I have been totally shocked by the US invasion of Iraq, not the politicians’ role in that, rather the agreement this war got from the US citizens, am currently greatly displeased about the ongoing war (with German involvement of all things!) in Afghanistan and was for the first time at least marginally proud of a German politician when Schröder refused to engage in Iraq. My late father had visited Iraq some 20 years ago, as a cultural tourist, saw museums and collections, many of the first monuments ever created by mankind and one of my last memories of him are watching both together reports about what happened to the cultural world heritage during and after the invasion of the US troops. He was crying at the time, crying over the fact that the country which had very carefully preserved and nurtured this heritage of Ur was been bombed and pillaged, with whole museums ransacked, old monuments used as latrines or strategic cover. He was an architect by profession, by the way, directly influenced by his wish to “build up again” after the bombings of WWII.
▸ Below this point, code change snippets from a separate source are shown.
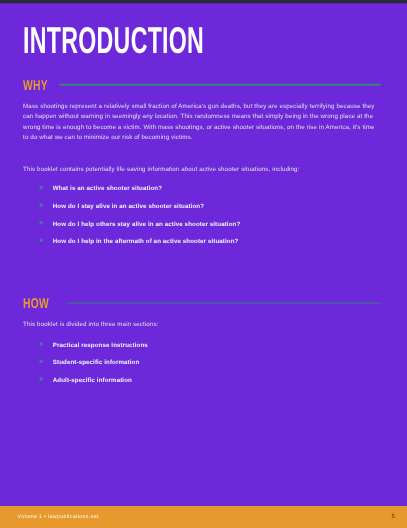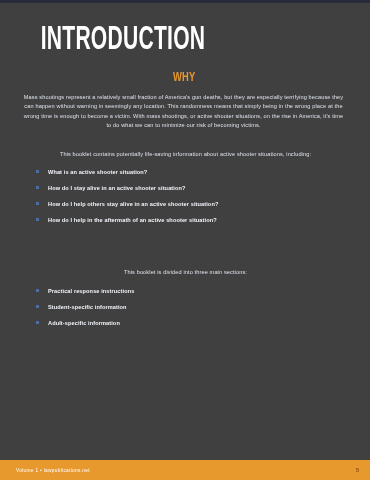--- a/index.html
+++ b/index.html
@@ -10,24 +10,23 @@
     width: 370px;
     height: 480px;
     background: #0c0c1a;
     font-family: "Liberation Sans", sans-serif;
     overflow: hidden;
     position: relative;
   }
   #page {
     position: absolute;
     inset: 0;
-    background: #404040;
+    background: #6d28d9;
     display: flex;
     flex-direction: column;
-    text-align: center;
   }
   .top-edge {
     height: 3px;
     width: 100%;
     background: #2a2a3d;
     flex: 0 0 auto;
   }
   .content {
     flex: 1 1 auto;
     padding: 17px 20px 0 21px;
@@ -49,21 +48,20 @@
   }
   .section {
     margin-bottom: 0;
   }
   .section-head {
     display: flex;
     align-items: center;
     gap: 7px;
     height: 14px;
     margin-bottom: 9px;
-    flex-direction: column;
   }
   .section-label {
     color: #e8992e;
     font-family: "Liberation Sans Narrow", "Liberation Sans", sans-serif;
     font-weight: bold;
     font-size: 13px;
     line-height: 13px;
     letter-spacing: 0.3px;
     transform: scaleX(0.72);
     transform-origin: left center;
@@ -190,20 +188,24 @@
         </li>
       </ul>
     </div>
 
     <div class="gap-after-list"></div>
 
 
     <div class="gap-after-who"></div>
 
     <div class="section sec-how">
+      <div class="section-head">
+        <span class="section-label">HOW</span>
+        <span class="rule"></span>
+      </div>
       <p class="intro-line">This booklet is divided into three main sections:</p>
       <ul class="bullets">
         <li>
           <span class="bullet-dot"></span>
           <span class="bullet-text">Practical response instructions</span>
         </li>
         <li>
           <span class="bullet-dot"></span>
           <span class="bullet-text">Student-specific information</span>
         </li>

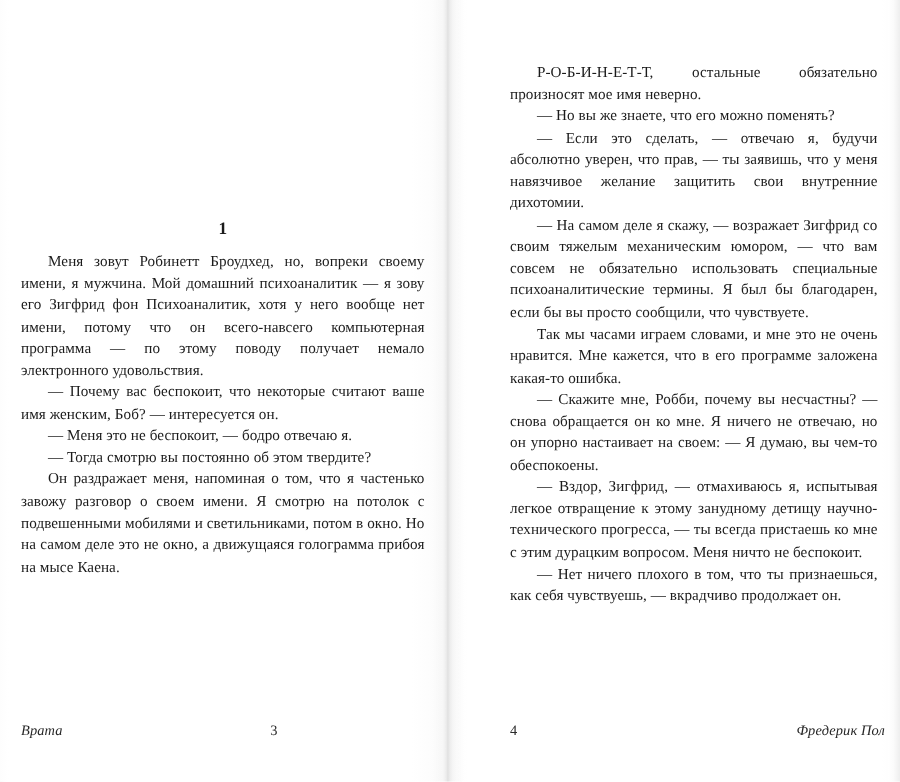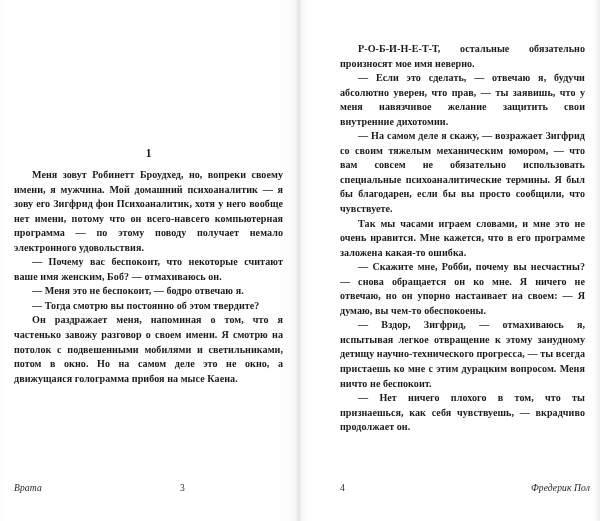--- a/index.html
+++ b/index.html
@@ -114,21 +114,20 @@
     top: 146px;
     text-align: center;
     font-weight: bold;
     font-size: 11.5px;
     line-height: 14px;
   }
 
   p.para {
     margin: 0;
     text-indent: 18px;
-    font-weight: bold;
   }
 
   
   .footer {
     position: absolute;
     bottom: 26px;
     left: 14px;
     right: 15px;
     height: 14px;
     font-size: 9.6px;
@@ -176,36 +175,37 @@
 <div id="book-spread">
 
   <div id="edge-left"></div>
 
   <div class="page page-left">
 
     <div class="chapter-number">1</div>
 
     <div class="text-block">
       <p class="para">Меня зовут Робинетт Броудхед, но, вопреки своему имени, я мужчина. Мой домашний психоаналитик — я зову его Зигфрид фон Психоаналитик, хотя у него вообще нет имени, потому что он всего-навсего компьютерная программа — по этому поводу получает немало электронного удовольствия.</p>
-      <p class="para">— Почему вас беспокоит, что некоторые считают ваше имя женским, Боб? — отмахиваюсь он.</p>
+      <p class="para">— Почему вас беспокоит, что некоторые считают ваше имя женским, Боб? — интересуется он.</p>
       <p class="para">— Меня это не беспокоит, — бодро отвечаю я.</p>
       <p class="para">— Тогда смотрю вы постоянно об этом твердите?</p>
       <p class="para">Он раздражает меня, напоминая о том, что я частенько завожу разговор о своем имени. Я смотрю на потолок с подвешенными мобилями и светильниками, потом в окно. Но на самом деле это не окно, а движущаяся голограмма прибоя на мысе Каена.</p>
     </div>
 
     <div class="footer footer-left-layout">
       <span class="footer-title">Врата</span>
       <span class="footer-page">3</span>
     </div>
   </div>
 
   <div class="page page-right">
 
     <div class="text-block">
       <p class="para">Р-О-Б-И-Н-Е-Т-Т, остальные обязательно произносят мое имя неверно.</p>
+      <p class="para">— Но вы же знаете, что его можно поменять?</p>
       <p class="para">— Если это сделать, — отвечаю я, будучи абсолютно уверен, что прав, — ты заявишь, что у меня навязчивое желание защитить свои внутренние дихотомии.</p>
       <p class="para">— На самом деле я скажу, — возражает Зигфрид со своим тяжелым механическим юмором, — что вам совсем не обязательно использовать специальные психоаналитические термины. Я был бы благодарен, если бы вы просто сообщили, что чувствуете.</p>
       <p class="para">Так мы часами играем словами, и мне это не очень нравится. Мне кажется, что в его программе заложена какая-то ошибка.</p>
       <p class="para">— Скажите мне, Робби, почему вы несчастны? — снова обращается он ко мне. Я ничего не отвечаю, но он упорно настаивает на своем: — Я думаю, вы чем-то обеспокоены.</p>
       <p class="para">— Вздор, Зигфрид, — отмахиваюсь я, испытывая легкое отвращение к этому занудному детищу научно-технического прогресса, — ты всегда пристаешь ко мне с этим дурацким вопросом. Меня ничто не беспокоит.</p>
       <p class="para">— Нет ничего плохого в том, что ты признаешься, как себя чувствуешь, — вкрадчиво продолжает он.</p>
     </div>
 
     <div class="footer footer-right-layout">
       <span class="footer-page">4</span>

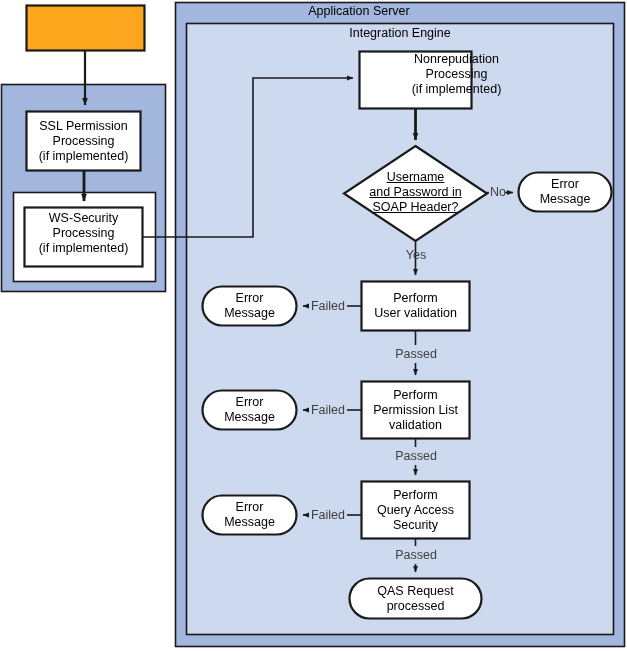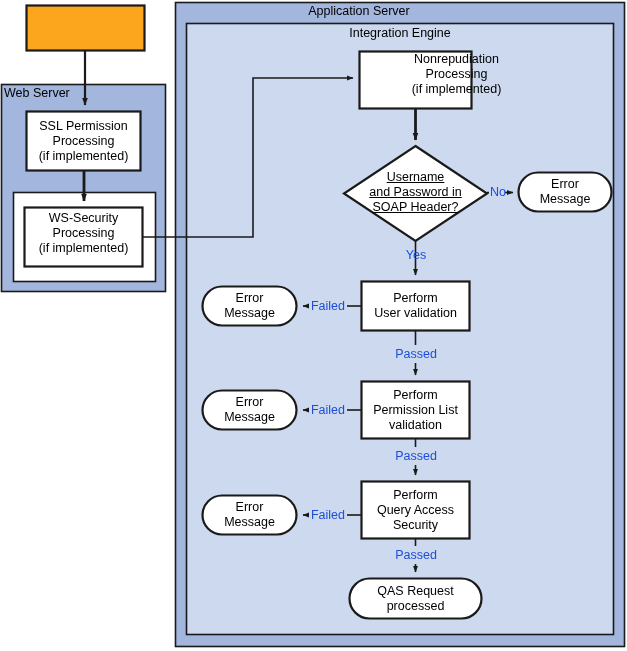--- a/index.html
+++ b/index.html
@@ -38,21 +38,21 @@
   }
   .container-label {
     position: absolute;
     color: #000000;
     font-size: 12.5px;
     line-height: 15px;
     text-align: center;
   }
   .edge-label {
     position: absolute;
-    color: #1d4ed8;
+    color: #404040;
     font-size: 12.5px;
     line-height: 14px;
     background: transparent;
     text-align: center;
     white-space: nowrap;
   }
 </style>
 </head>
 <body>
 
@@ -125,21 +125,20 @@
 
     <rect x="202.5" y="390.5" width="94" height="39" rx="19.5" ry="19.5" fill="#ffffff" stroke="#1a1a1a" stroke-width="2.2"></rect>
 
     <rect x="361.5" y="481.5" width="108" height="57" fill="#ffffff" stroke="#1a1a1a" stroke-width="2.2"></rect>
 
     <rect x="202.5" y="495.5" width="94" height="39" rx="19.5" ry="19.5" fill="#ffffff" stroke="#1a1a1a" stroke-width="2.2"></rect>
 
     <rect x="349.5" y="578.5" width="132" height="40" rx="20" ry="20" fill="#ffffff" stroke="#1a1a1a" stroke-width="2.2"></rect>
   </svg>
 
-  <div class="container-label" style="left:4px; top:86px; width:140px; text-align:left;">Web Server</div>
 
   <div class="container-label" style="left:175px; top:4px; width:368px;">Application Server</div>
 
   <div class="container-label" style="left:186px; top:26px; width:428px;">Integration Engine</div>
 
 
   <div class="node-text" style="left:26px; top:111px; width:115px; height:60px;">SSL Permission
 Processing
 (if implemented)</div>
Regarding atrocities committed by the Nazis, as a descendant of concentration camp prisoners, I make a distinction between the Nazi regime, the NDSAP members and those who had little choice. I’m also intelligent enough to realize, that what happened in Germany, can happen anywhere else. Anyone who doubts that ought to research a bit:

http://en.wikipedia.org/wiki/The_Third_Wave
http://en.wikipedia.org/wiki/Stanford_prison_experiment

I have been in the USA several times, at differing times in my life, and actually found peer pressure there to be much more forceful, and much more accepted by all people, than this is the case in Europe and Germany. Unfortunately the tide is changing.

So, that’s no excuse, it’s an explanation and also a warning in my opinion. I would never start counting body bags, whether the Holocaust during the Third Reich, whether the Gulags of Stalin, whether the Tutsi-Hutu massacres, whether the genocide of the Red Indians or the boxer killings – atroctities have been and are still happening. Every single death is one too many, and I can’t find Nazi Germany not specifically more culpable than Stalinistic USSR or the early expanding or slavetrading USA. To me every of these atrocities is equally atrocious, their differences are just a matter of numbers, not one of less guilt.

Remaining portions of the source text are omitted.